=== Data records ===

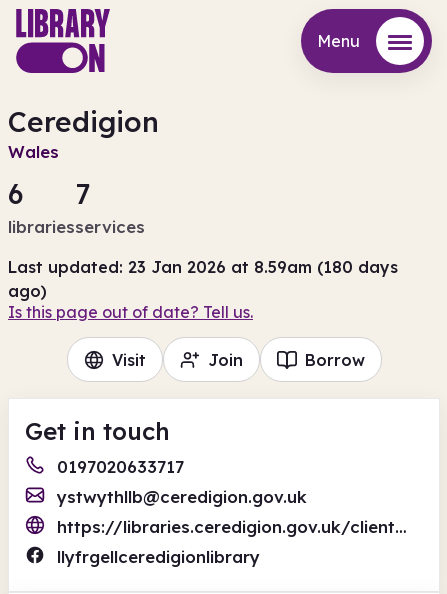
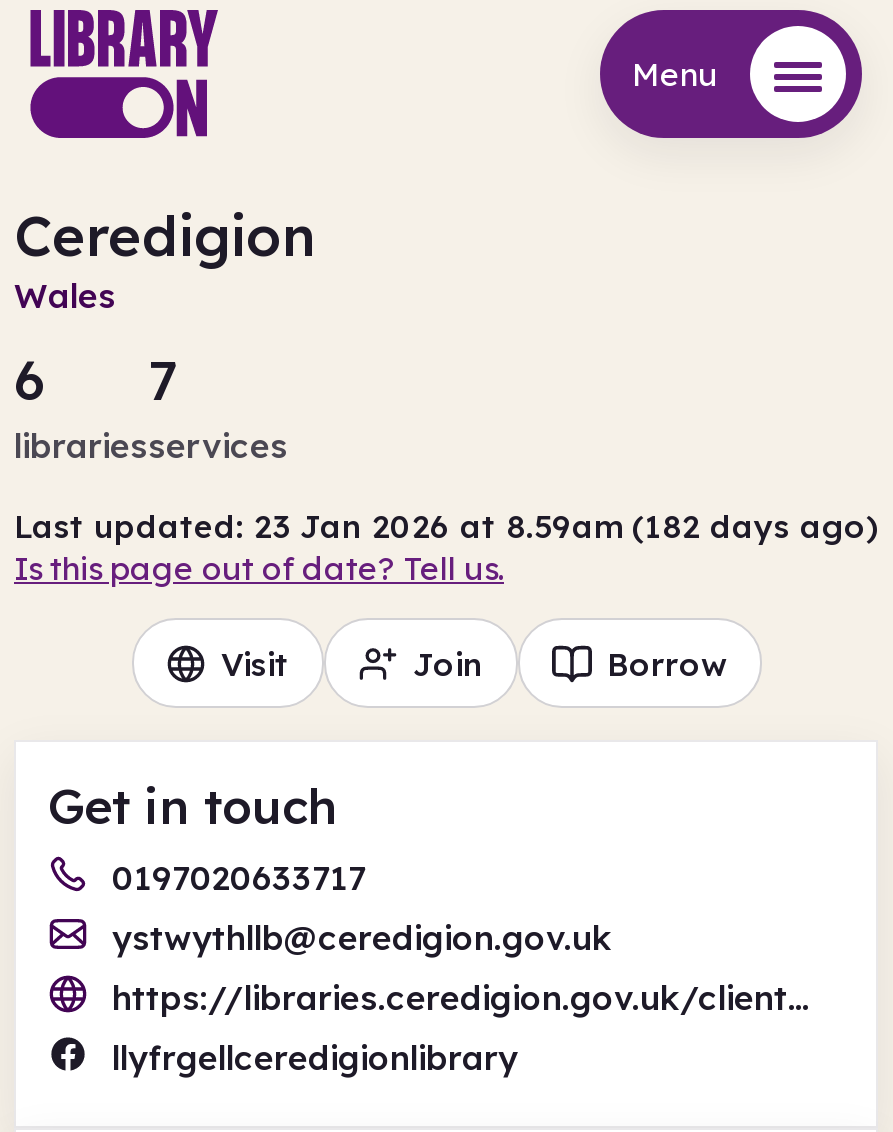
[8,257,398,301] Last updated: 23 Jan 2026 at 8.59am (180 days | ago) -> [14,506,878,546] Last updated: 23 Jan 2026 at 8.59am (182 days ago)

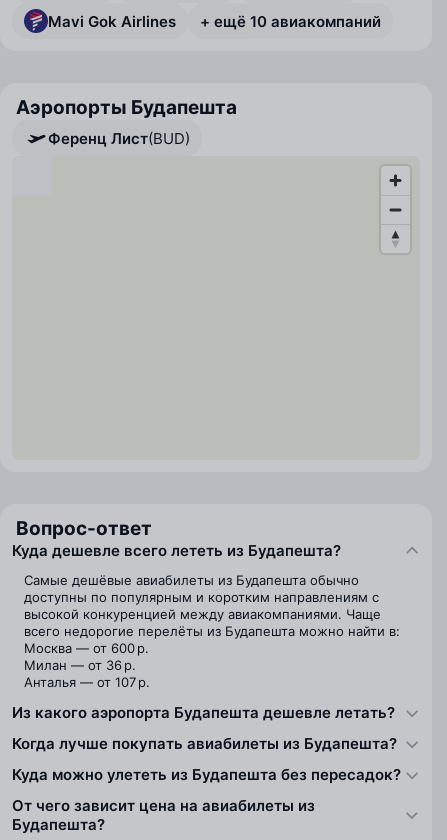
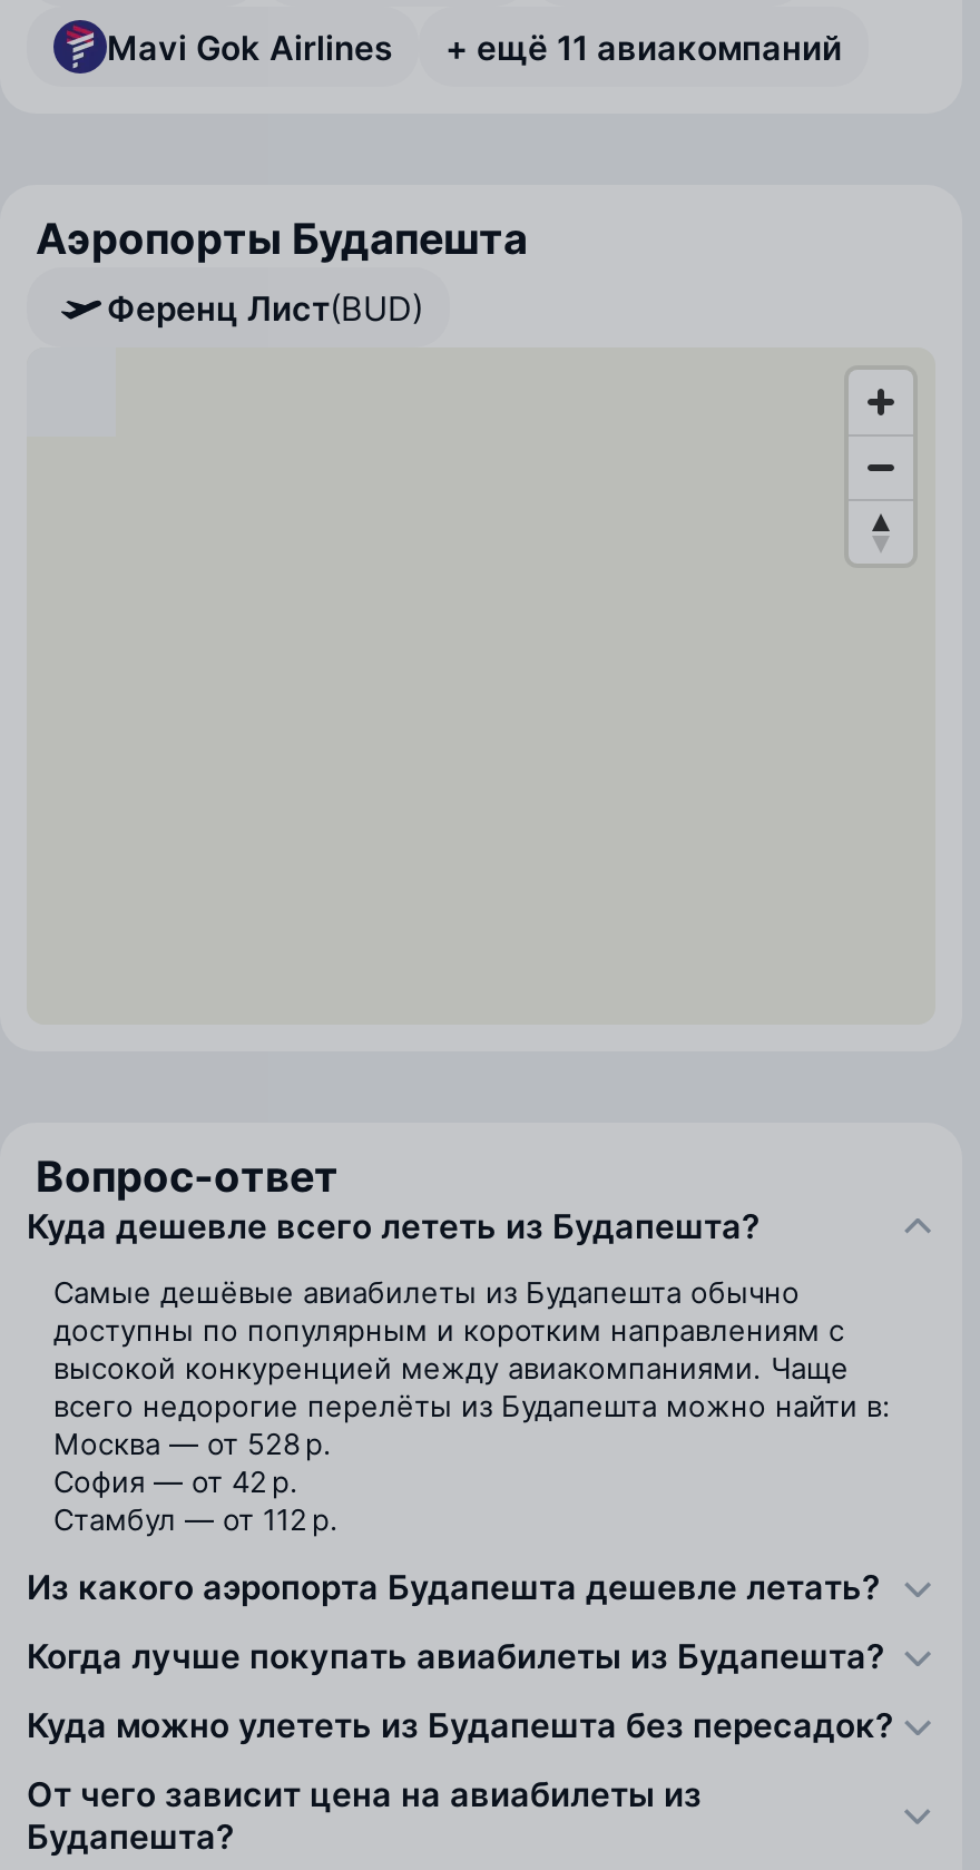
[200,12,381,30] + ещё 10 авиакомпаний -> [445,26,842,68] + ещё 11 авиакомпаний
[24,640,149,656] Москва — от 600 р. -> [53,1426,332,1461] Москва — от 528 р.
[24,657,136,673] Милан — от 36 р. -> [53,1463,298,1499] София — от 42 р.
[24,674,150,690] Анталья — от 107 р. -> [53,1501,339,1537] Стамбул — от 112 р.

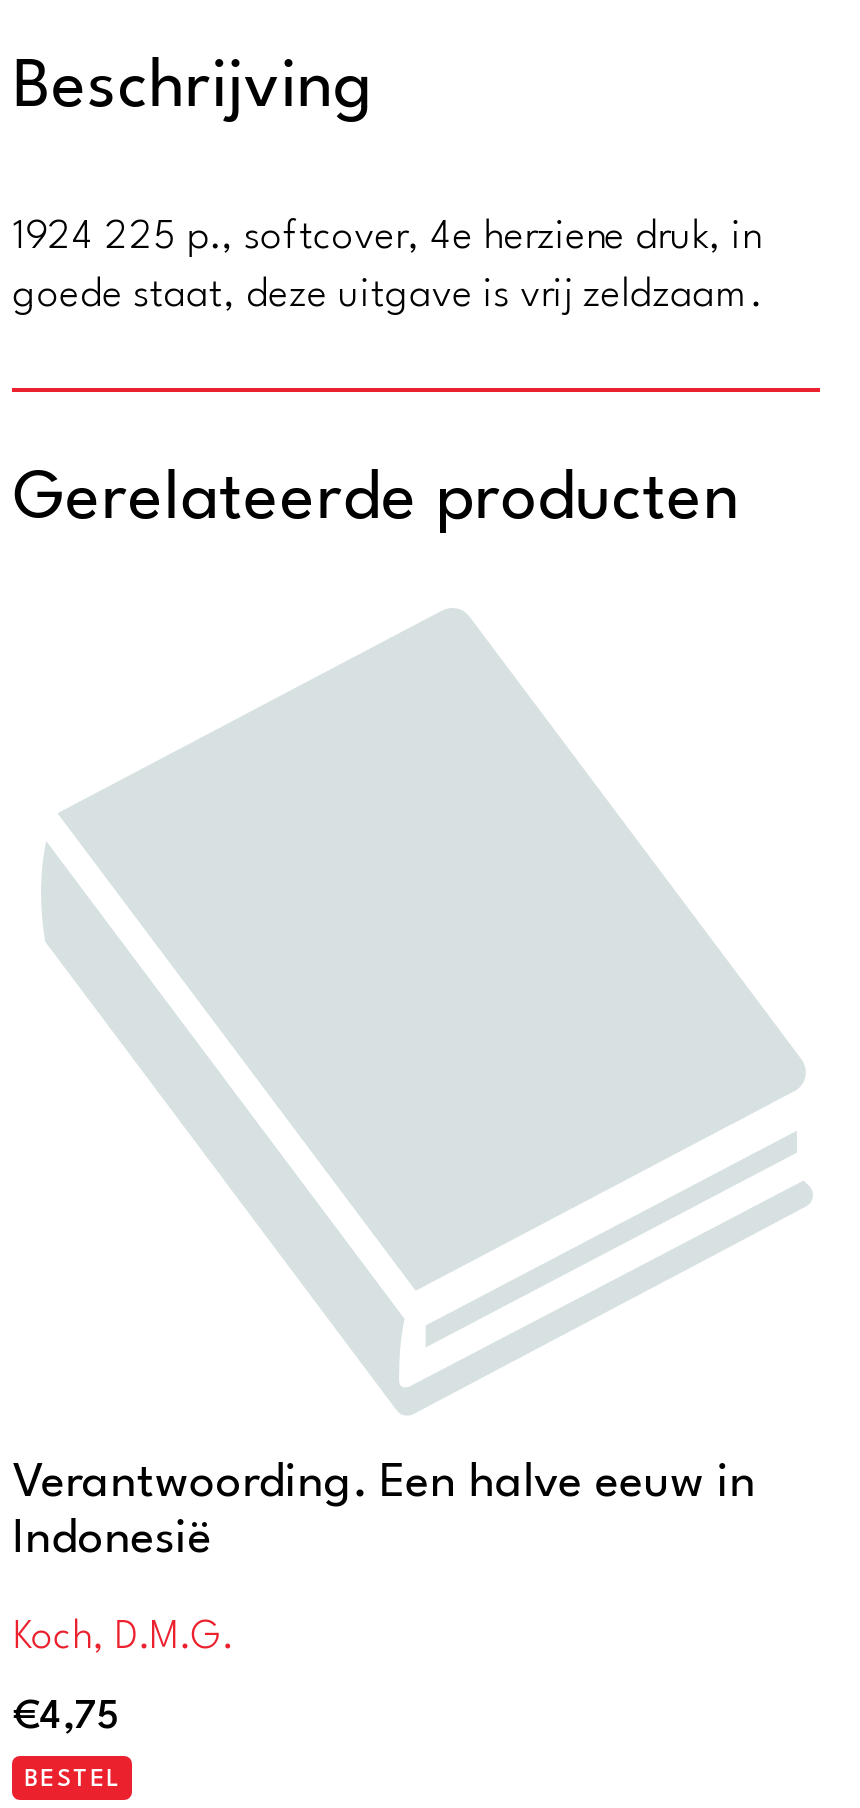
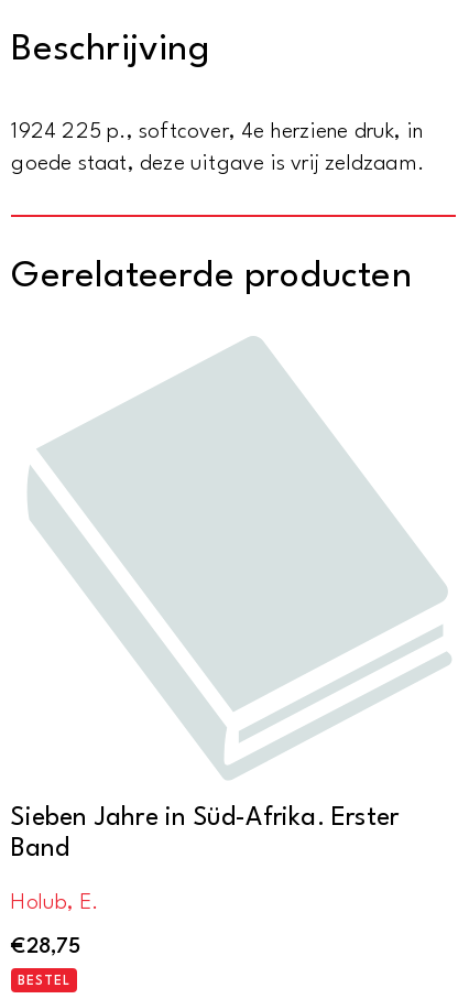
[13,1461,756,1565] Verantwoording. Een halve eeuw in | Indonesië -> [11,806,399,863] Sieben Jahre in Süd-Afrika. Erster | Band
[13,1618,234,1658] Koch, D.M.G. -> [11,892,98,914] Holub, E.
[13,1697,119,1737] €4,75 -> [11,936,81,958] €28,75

===

What you need to do >>
Hand back exactly the lines from the one with "[200,12,381,30] + ещё" through the last line of the data above, both ends included, with every picture left out.

Your solution >>
[200,12,381,30] + ещё 10 авиакомпаний -> [445,26,842,68] + ещё 11 авиакомпаний
[24,640,149,656] Москва — от 600 р. -> [53,1426,332,1461] Москва — от 528 р.
[24,657,136,673] Милан — от 36 р. -> [53,1463,298,1499] София — от 42 р.
[24,674,150,690] Анталья — от 107 р. -> [53,1501,339,1537] Стамбул — от 112 р.

[13,1461,756,1565] Verantwoording. Een halve eeuw in | Indonesië -> [11,806,399,863] Sieben Jahre in Süd-Afrika. Erster | Band
[13,1618,234,1658] Koch, D.M.G. -> [11,892,98,914] Holub, E.
[13,1697,119,1737] €4,75 -> [11,936,81,958] €28,75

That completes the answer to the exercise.